Sadly, upon graduating, those costs don’t just suddenly disappear, as new outgoings will more than happily take their place almost immediately. While the majority of people will have student loans to repay, there are entirely new costs that will spring up, welcoming you to the working world and adulthood.
The reality of graduation
Unless you’ve been lucky enough to secure yourself on to a graduate scheme, there is likely to be a gap between ending your time within higher education and entering the full-time workforce within the industry you desire. While you may have a part-time position or be working freelance so that you can carry over from while you were at university, that’s unlikely to be financially sustainable full-time, with a more traditional and reliable salary being the safer and more preferable route forward.
There may be periods where, out of paid work, you may need to intern within larger organisations to either pave the way to a full-time paid position, or simply spend a few months building up your portfolio and experience, so that you’re in a better position for when you do come to next apply for a permanent role. Far from glamourous, these are often necessary evils in the immediate aftermath of graduation, and the financial burden of not earning that comes with it is an issue you may have to be prepared for.
New costs to consider
One immediate outgoing may be relocating to take up a new position, as you may need to be open to basing yourself somewhere new to find work in the shortest amount of time possible. With rent and bills going to be an immediate reality, you will also need to cover food, travel and living costs, as well. This is especially true if you’re moving to somewhere that’s relatively expensive like London, Dublin or Edinburgh, which are cities where the most opportunities are created for young professionals.

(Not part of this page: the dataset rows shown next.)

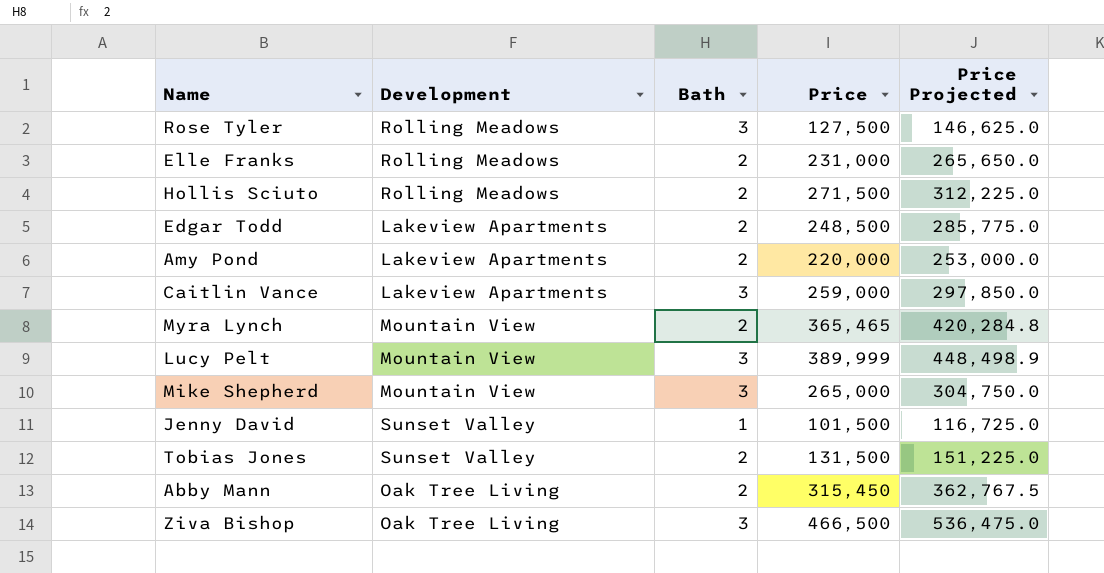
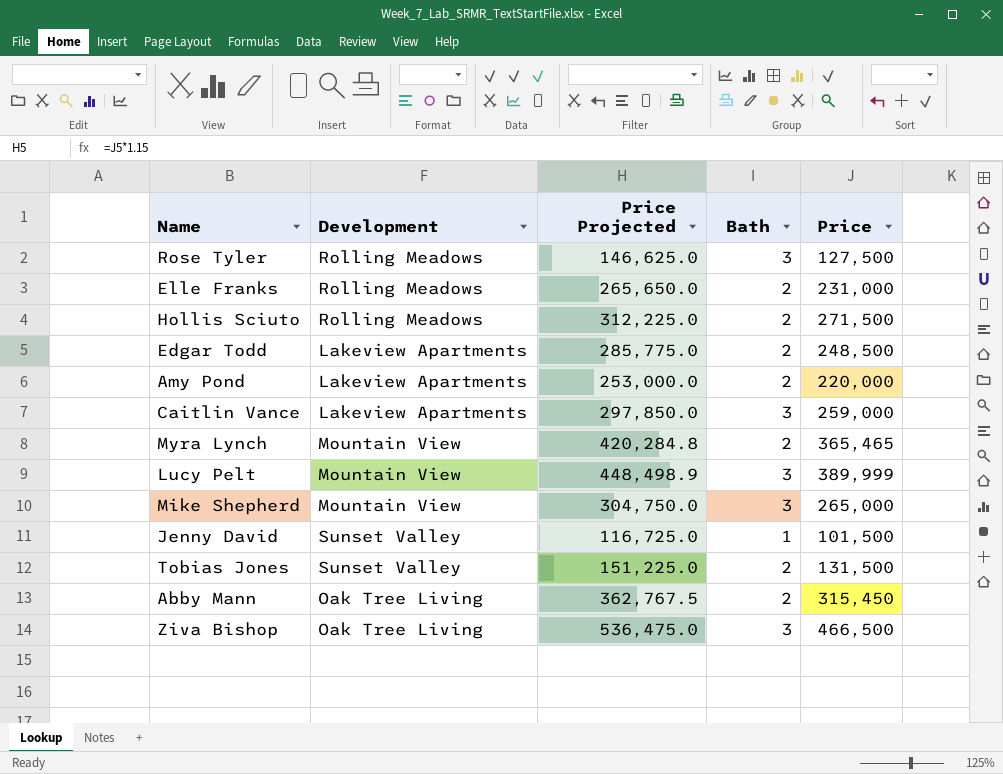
column Price Projected | position: 5 -> 3

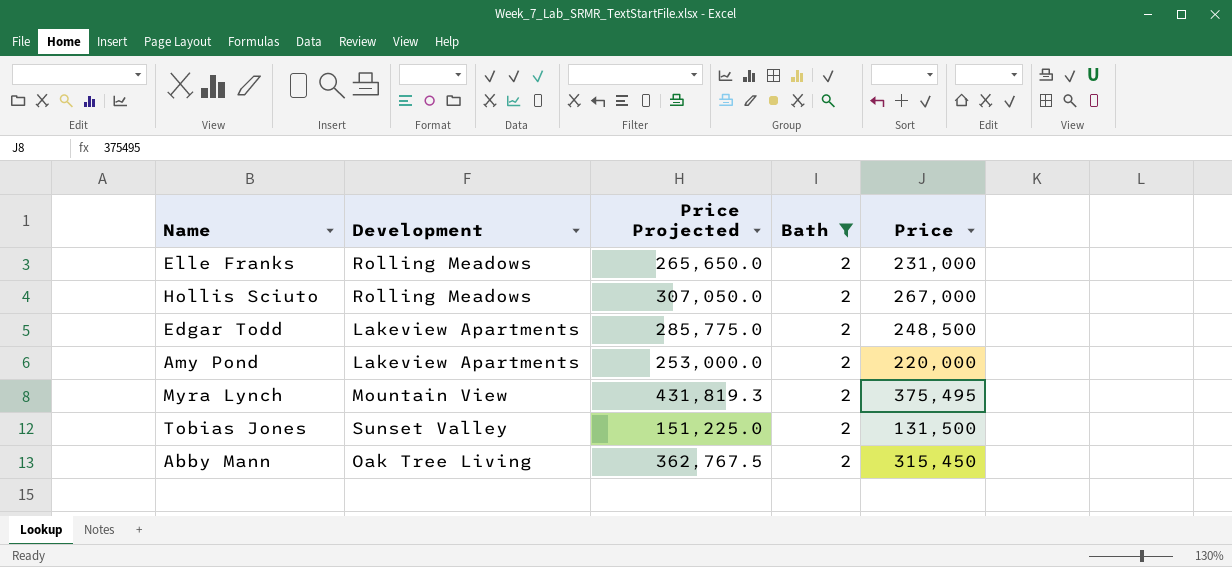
filter: none -> Bath = 2
Hollis Sciuto | Price Projected: 312,225.0 -> 307,050.0
Hollis Sciuto | Price: 271,500 -> 267,000
Myra Lynch | Price Projected: 420,284.8 -> 431,819.3
Myra Lynch | Price: 365,465 -> 375,495

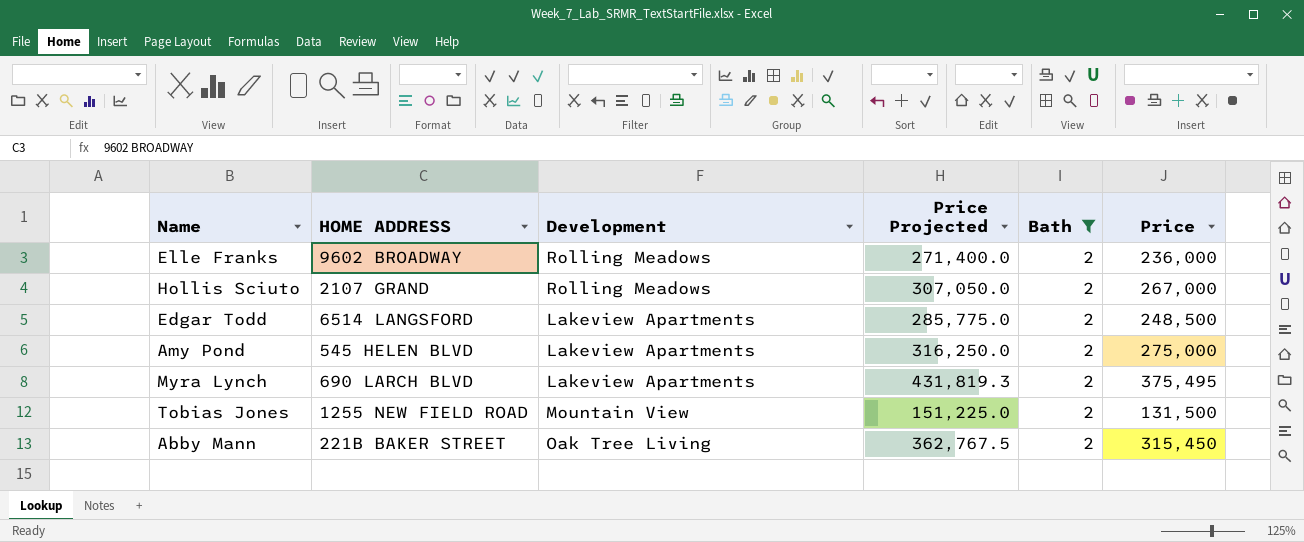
column HOME ADDRESS | position: none -> 2
Elle Franks | Price Projected: 265,650.0 -> 271,400.0
Elle Franks | Price: 231,000 -> 236,000
Amy Pond | Price Projected: 253,000.0 -> 316,250.0
Amy Pond | Price: 220,000 -> 275,000
Myra Lynch | Development: Mountain View -> Lakeview Apartments
Tobias Jones | Development: Sunset Valley -> Mountain View

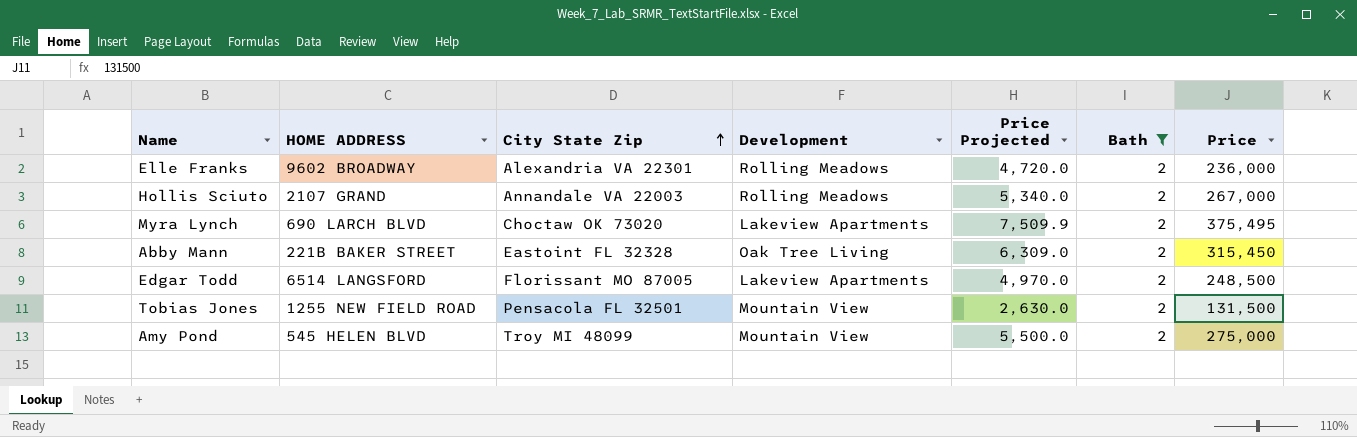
row order: none -> City State Zip ascending
column City State Zip | position: none -> 3
column Price Projected | formula: [Price] * 1.15 -> [Price] * 0.02
Amy Pond | Development: Lakeview Apartments -> Mountain View

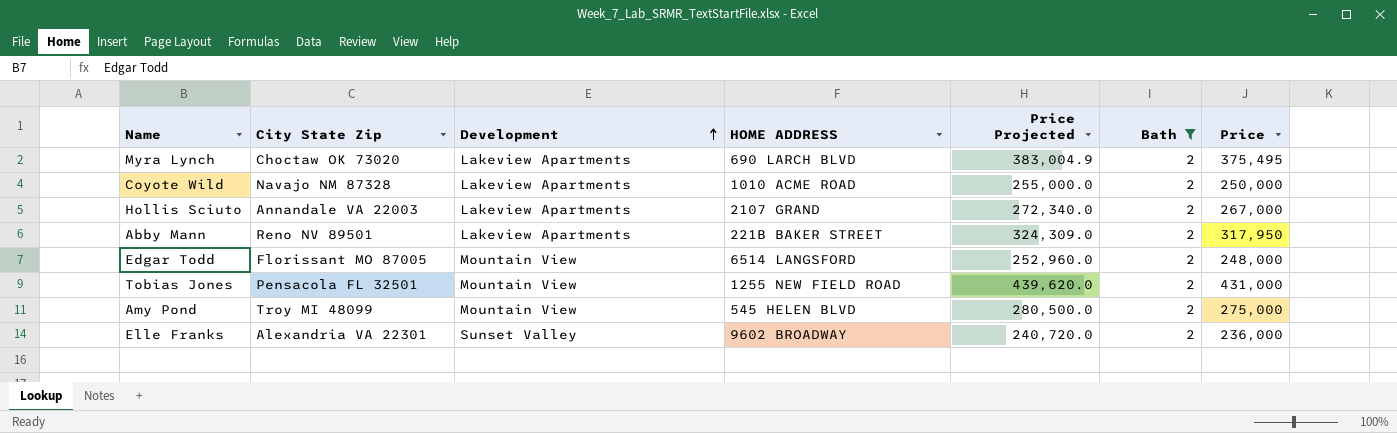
row order: City State Zip ascending -> Development ascending
column HOME ADDRESS | position: 2 -> 4
column Price Projected | formula: [Price] * 0.02 -> [Price] * 1.02
row Coyote Wild: none -> Navajo NM 87328 | Lakeview Apartments | 1010 ACME ROAD | 255,000.0 | 2 | 250,000
Hollis Sciuto | Development: Rolling Meadows -> Lakeview Apartments
Abby Mann | City State Zip: Eastoint FL 32328 -> Reno NV 89501
Abby Mann | Development: Oak Tree Living -> Lakeview Apartments
Abby Mann | Price: 315,450 -> 317,950
Edgar Todd | Development: Lakeview Apartments -> Mountain View
Edgar Todd | Price: 248,500 -> 248,000
Tobias Jones | Price: 131,500 -> 431,000
Elle Franks | Development: Rolling Meadows -> Sunset Valley

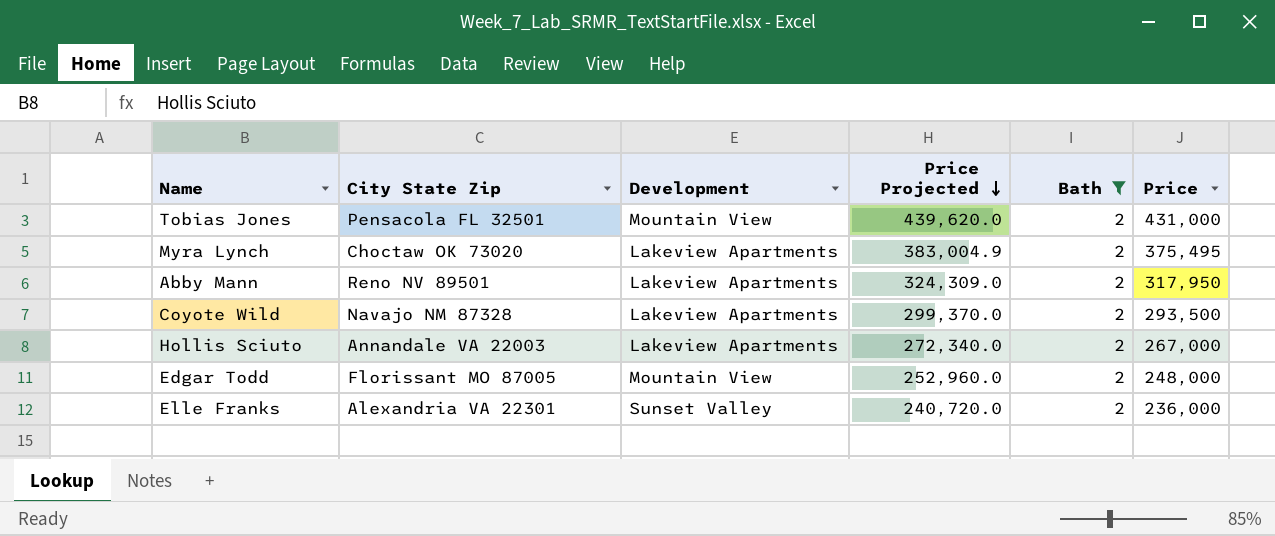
row order: Development ascending -> Price Projected descending
column HOME ADDRESS | position: 4 -> none
row Amy Pond: Troy MI 48099 | Mountain View | 545 HELEN BLVD | 280,500.0 | 2 | 275,000 -> none
Coyote Wild | Price Projected: 255,000.0 -> 299,370.0
Coyote Wild | Price: 250,000 -> 293,500

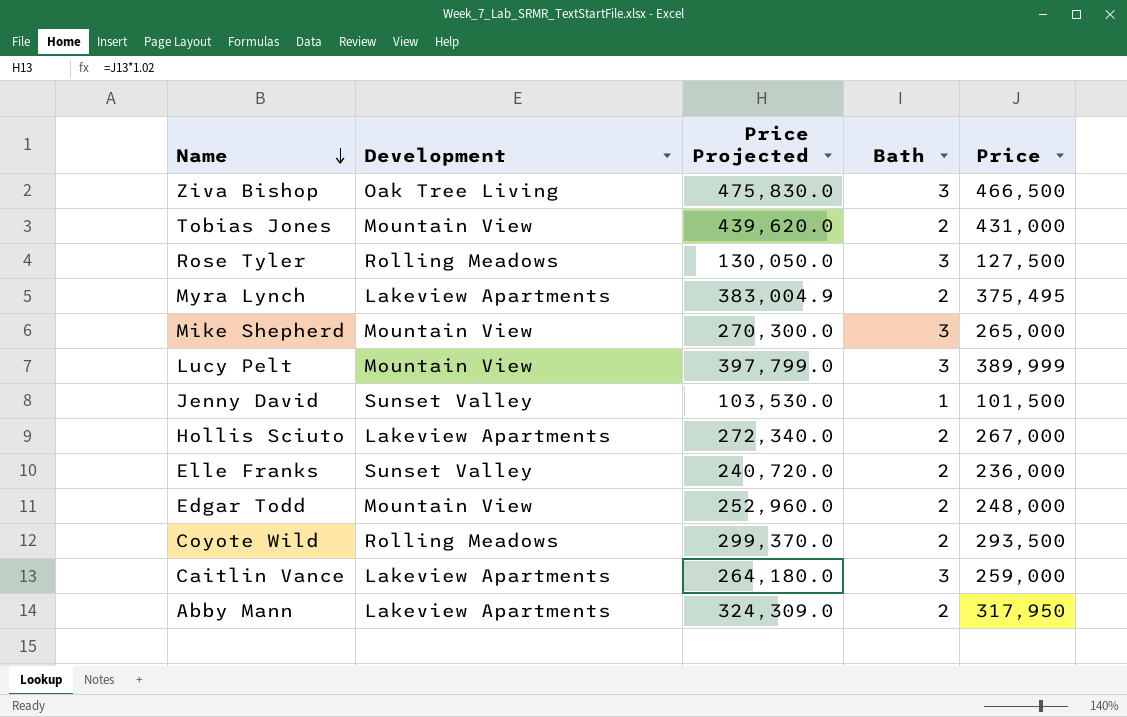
filter: Bath = 2 -> none
row order: Price Projected descending -> Name descending
column City State Zip | position: 2 -> none
Coyote Wild | Development: Lakeview Apartments -> Rolling Meadows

You should also be aware that, without student status, certain financial perks will be lost. Online services that offer cheaper rates for those in higher education – such as Netflix and Spotify – will increase their price, as will be the case with train travel and admissions tickets. Your own personal financial infrastructure will change too, as your student bank account will evolve, as will the types of credit card and loan being offered to you.
A period of readjustment that most new graduates experience, being prepared and knowing what to expect will help you manage and move past it.